詩織は、これまで弾いたことの無い楽曲をBARで弾こうと考えていた。
セピア色の喜劇王が生み出した、優しい旋律の、あの曲を。
槙野征ニという大きな存在と決別した直後は、決して弾くことを考えなかったであろう音楽が、詩織の頭の中で今、穏やかに奏でられている。あれから1年半、ようやく、ほんの少しずつ、世界は色を取り戻し、何かの蕾が開き始めた気がしていた。
職場近くの小さな神社で、詩織は境内に差し込む木漏れ日の中にいた。
小さな子どもの手を引いた若い夫婦が、砂利道をゆっくり歩いて賽銭箱を目指している。
都会の一角、忙しない歓楽街の中に、まるで、そこだけ時を止めたように存在する神聖な領域は、小さな公園代わりにもなっているらしい。参道の片側では、古銭(こせん)や昔の絵葉書を並べて売っていた。珍しい、そのアンティーク品の前に、大きなリュックサックを背負った外人が2人、何やら話し合いながら足を止めている。旅行の合間に、日本の風情あるポストカードでも買おうと思っているのかもしれない。

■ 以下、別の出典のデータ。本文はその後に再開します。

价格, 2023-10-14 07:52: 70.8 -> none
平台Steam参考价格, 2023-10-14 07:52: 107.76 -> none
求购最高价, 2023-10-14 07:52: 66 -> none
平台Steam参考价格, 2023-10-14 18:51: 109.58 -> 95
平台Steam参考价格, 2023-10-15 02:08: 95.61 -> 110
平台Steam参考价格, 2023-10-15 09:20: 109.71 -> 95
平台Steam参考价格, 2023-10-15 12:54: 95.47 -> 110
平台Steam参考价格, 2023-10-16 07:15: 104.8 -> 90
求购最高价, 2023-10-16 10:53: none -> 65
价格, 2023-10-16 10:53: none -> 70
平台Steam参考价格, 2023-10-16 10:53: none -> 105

久しぶりに来る神域は、心の垢や、淀んだ澱(おり)を、一時、洗い流してくれる気がする。
暫く、その澄んだ空気に身を委ねてから、詩織は神社を後にした。
* * *
気の持ちよう、では無いだろうが、昼間、ふと神社に訪れたせいか、今日の詩織の演奏は、一際冴え渡った。
彼女自身、それまで感じていた奇妙なしがらみから、少しずつ解き放たれていくのを感じていた。

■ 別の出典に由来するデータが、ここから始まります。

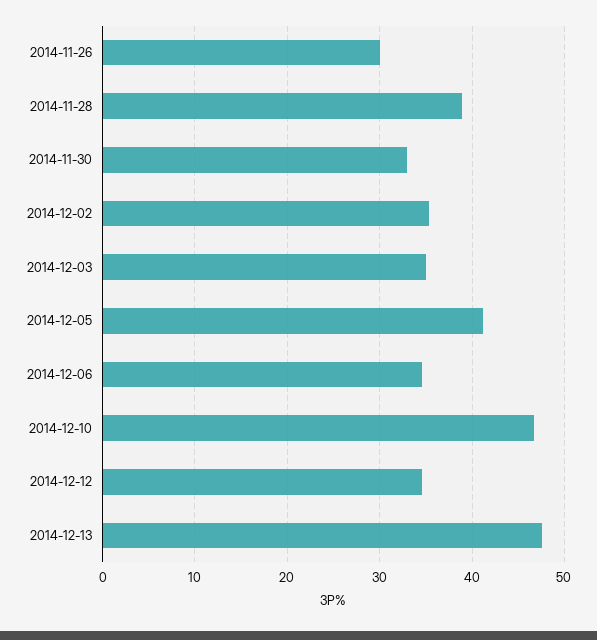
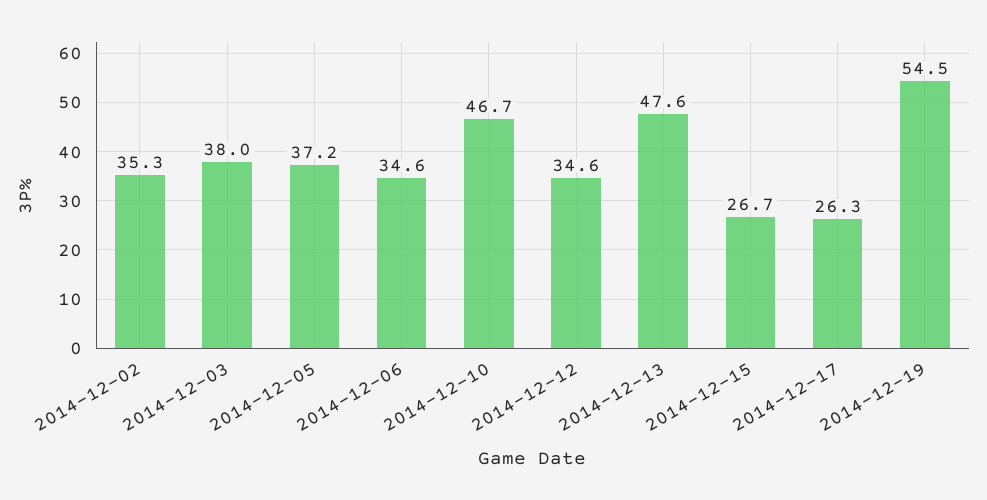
2014-11-26: 30 -> none
2014-11-28: 39 -> none
2014-11-30: 33 -> none
2014-12-03: 35 -> 38
2014-12-05: 41 -> 37.2
2014-12-15: none -> 26.7
2014-12-17: none -> 26.3
2014-12-19: none -> 54.5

槙野との逢瀬を重ねながら音楽を奏でていた時は、時に贖罪や懺悔の思いが、どうしても音に滲んでしまっていた気がしている。そんなことは、誰にも分からないだろうし、誰も気づかないだろうけれど、演奏している身だからこそ、その違い、指の動きの軽さには、気づくものがあった。
今日も、白と黒の鍵盤は、詩織の指に寄り添い、共に音を語る頼もしい盟友だった。
胸の内で小さく感謝しながら、そっとピアノの蓋を降ろし、今宵の演奏を終えた。